Published online 16 April 2004
Nucleic Acids Research, 2004, Vol. 32, No. 7 e62
© 2004 Oxford University Press
Use of pteridine nucleoside analogs as hybridization probes
Pediatric Oncology Branch, National Cancer Institute, NIH, 10/13C116, 10 Center Drive, Bethesda, MD 20892, USA
*To whom correspondence should be addressed. Tel: +1 301 496 1756; Fax: +1 301 480 1586; Email: mh100x{at}nih.gov
Received November 26, 2003; Revised February 6, 2004; Accepted March 23, 2004
The pteridine nucleoside analog 3-methyl isoxanthopterin (3-MI) is highly fluorescent, with a quantum yield of 0.88, and it can be synthesized as a phosphoramidite and incorporated into oligonucleotides through a deoxyribose linkage. Within an oligonucleotide, 3-MI is intimately associated with native bases and its fluorescence is variably quenched in a sequence-dependent manner. Bend ing, annealing, binding, digestion or cleavage of fluorophore-containing oligonucleotides can be detected by monitoring changes in fluorescence properties. We developed a single step method for detecting annealing of complementary DNA sequences using 3-MI-containing oligonucleotides as hybridization probes.
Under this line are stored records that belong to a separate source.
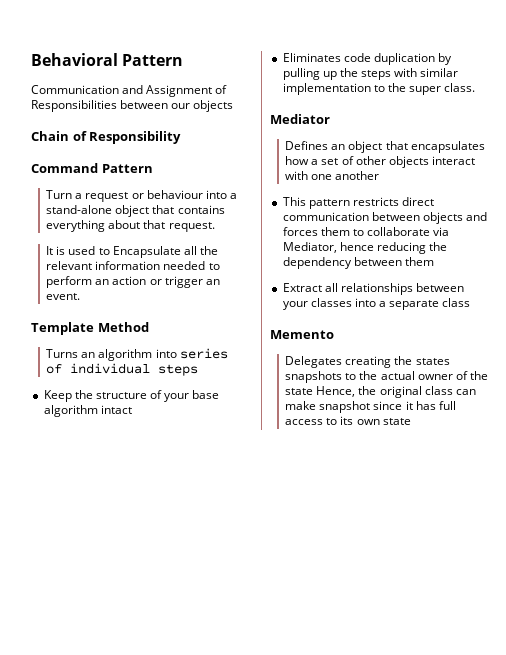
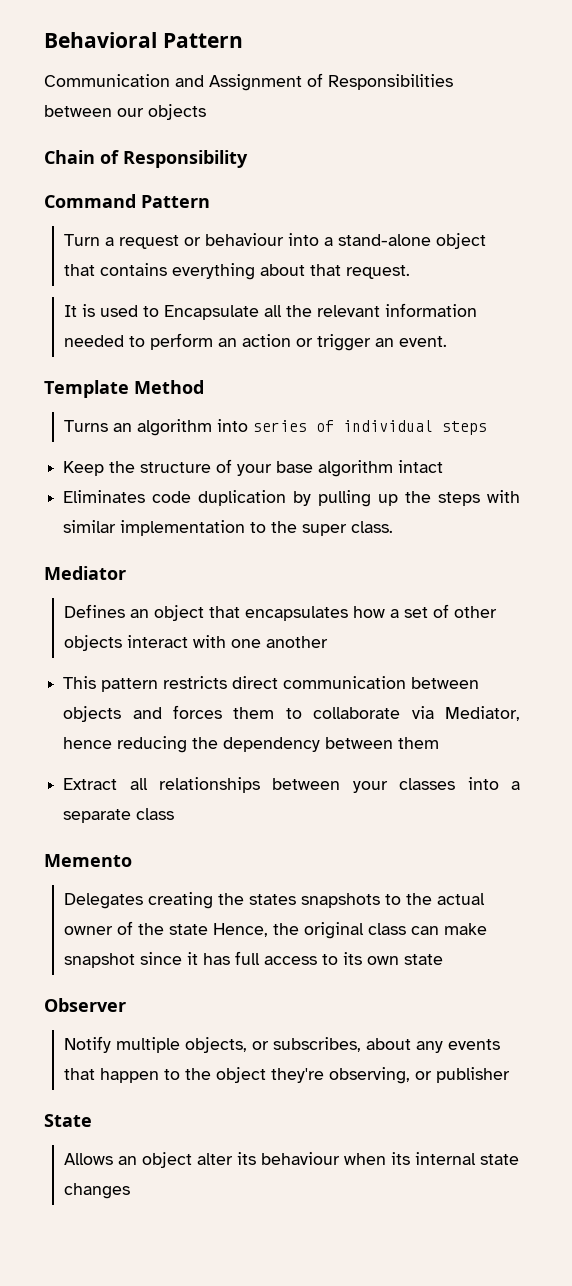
+ Observer
+ Notify multiple objects, or subscribes, about any events that happen to the object they're observing, or publisher
+ State
+ Allows an object alter its behaviour when its internal state changes

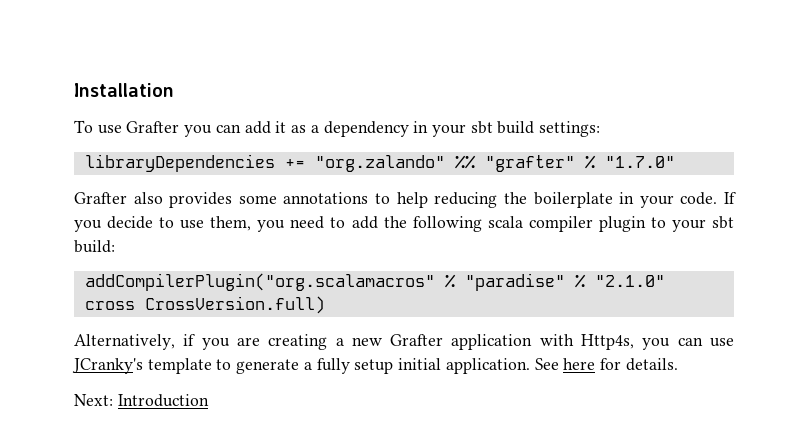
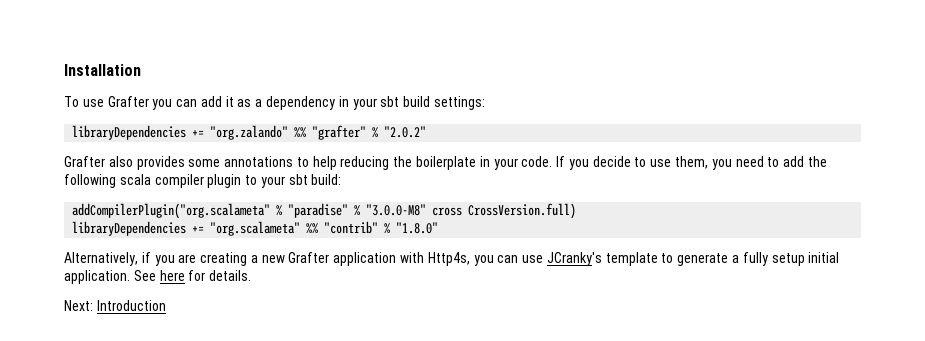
- libraryDependencies += "org.zalando" %% "grafter" % "1.7.0"
+ libraryDependencies += "org.zalando" %% "grafter" % "2.0.2"
- addCompilerPlugin("org.scalamacros" % "paradise" % "2.1.0" cross CrossVersion.full)
+ addCompilerPlugin("org.scalameta" % "paradise" % "3.0.0-M8" cross CrossVersion.full)
+ libraryDependencies += "org.scalameta" %% "contrib" % "1.8.0"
One of the complementary strands contains the fluorophore as an insertion and when annealing occurs, the fluorophore bulges out from the double strand, resulting in increased fluorescence intensity. We have examined the sequence dependency, optimal strand length and impact of multiple fluorophores per strand in terms of brightness and impact on the annealing process. We describe the application of this technique to the detection of positive PCR products using an HIV-1 detection system. This sequence-dependent hybridization technique can result in fluorescence intensity increases of up to 27-fold. Fluorescence intensity increases are only seen upon specific binding to bulge-generating complements, removing issues of high background from non-specific binding.